While on the deck writing, I look over at a small orange sliding board in the backyard. It has been sitting in that same spot for at least fifteen years; yet, I can still see my daughter going down the slide, wearing her purple coat and purple, pink, and lavender hat, ears covered. She is about four. Her brother stands beside her, cracking jokes. He is about eight, thin, and always smiling. She is mostly serious, even as she slides. However, there are many times he makes her laugh harder than anyone else in the world.
I look over at the snowmobile. I see my son, wearing shorts, a t-shirt, and sandals. He lifts the snowmobile’s cover and reaches his hand inside. A swarm of bees fly out. He yells. One got him on his ankle. My husband takes the stinger out. Then, I stare at the four-wheeler, wrapped in blue tarp. I see my son walking up the red stoned driveway, helmet in hand. He accidentally ran the four-wheeler off the road into the bushes, showing off for a couple boys his age.
My eyes avert to the rock pit. Wild colors dance through the darkness as marshmallows roast at the end of long sticks, our brown faces aglow with delight. Char and goo stick to our tongues and lips. Snakes slither from the pit of warm rocks. No one is afraid. The night is too perfect.
I stop writing. I walk back in the house. It is quiet. Our children are grown. My husband and I come up alone now. We browse antique shops that hold small and large items of history. We examine unique treasures like zithers, Roseville pottery, vintage watches, and signed photos of living and deceased stars. I purchase a signed photo of Debbie Allen and a book of poems by Helen Steiner Rice. We dine at our favorite restaurant and enjoy the foods our grown children tell us we should not eat.

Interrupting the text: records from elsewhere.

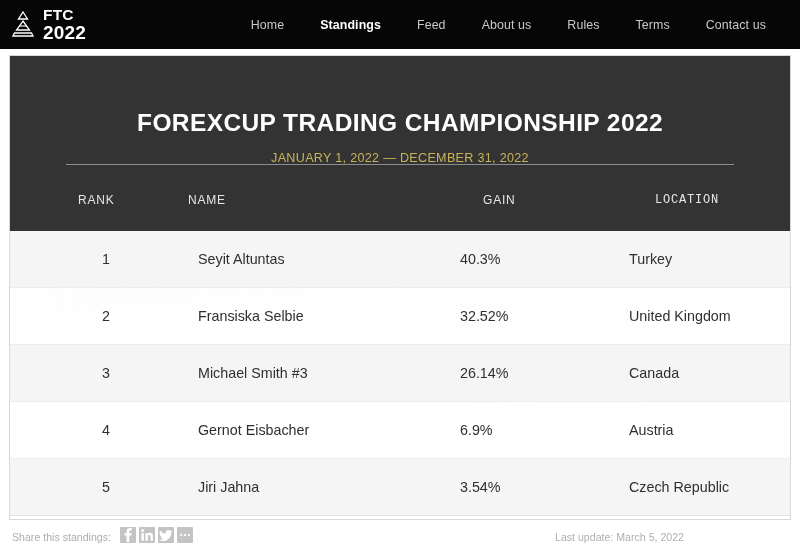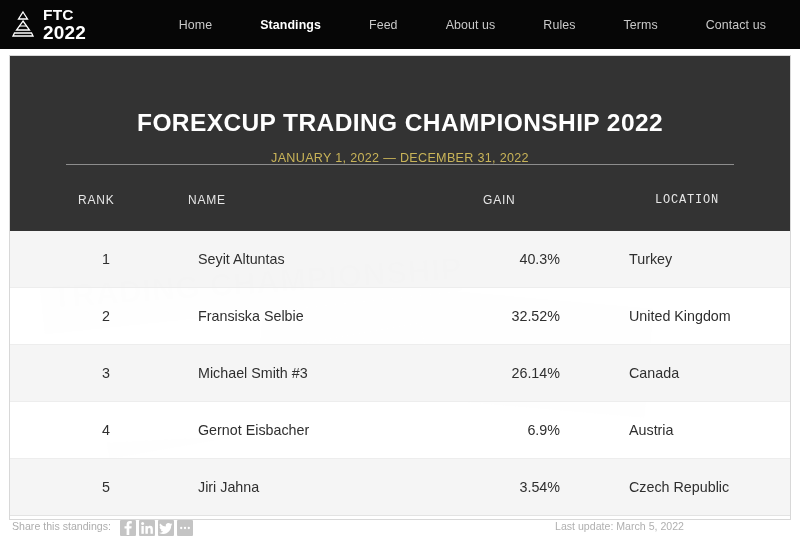"Home" .nav-links { gap: 12px -> 0px }
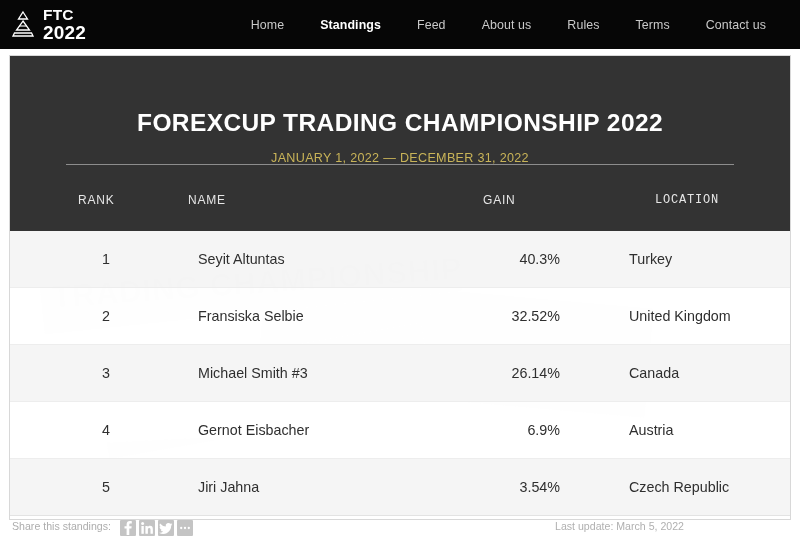"40.3%" .c-gain { text-align: right -> left }
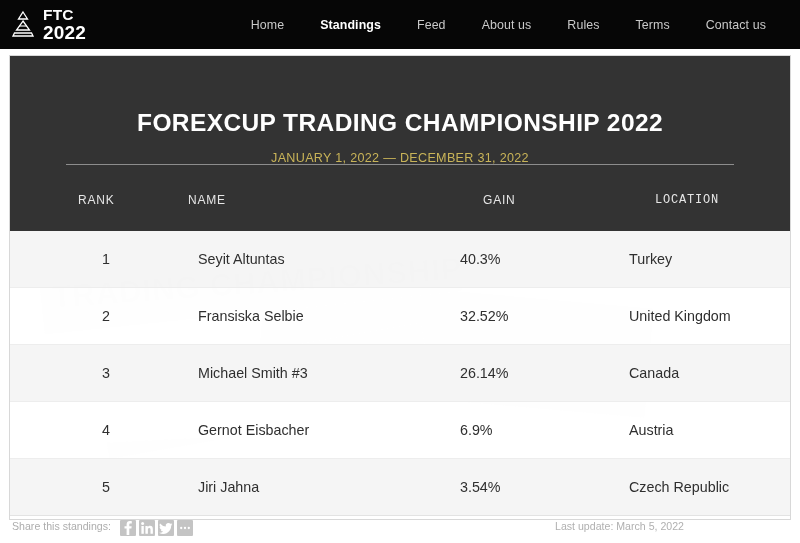"Share this standings:" .footer { align-items: flex-start -> flex-end }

In spring and summer, we walk by the lake and take pictures. Butterflies are shy and fireflies pose in flight. In fall, we bear watch as they roam down the side of a wooded road. In winter, we talk and play cards by the fire, remembering and forgetting shared and unshared moments our lives. We swap secrets like candy as snow piles up outside for hours. But we do not worry. We do not regret. The night is still perfect.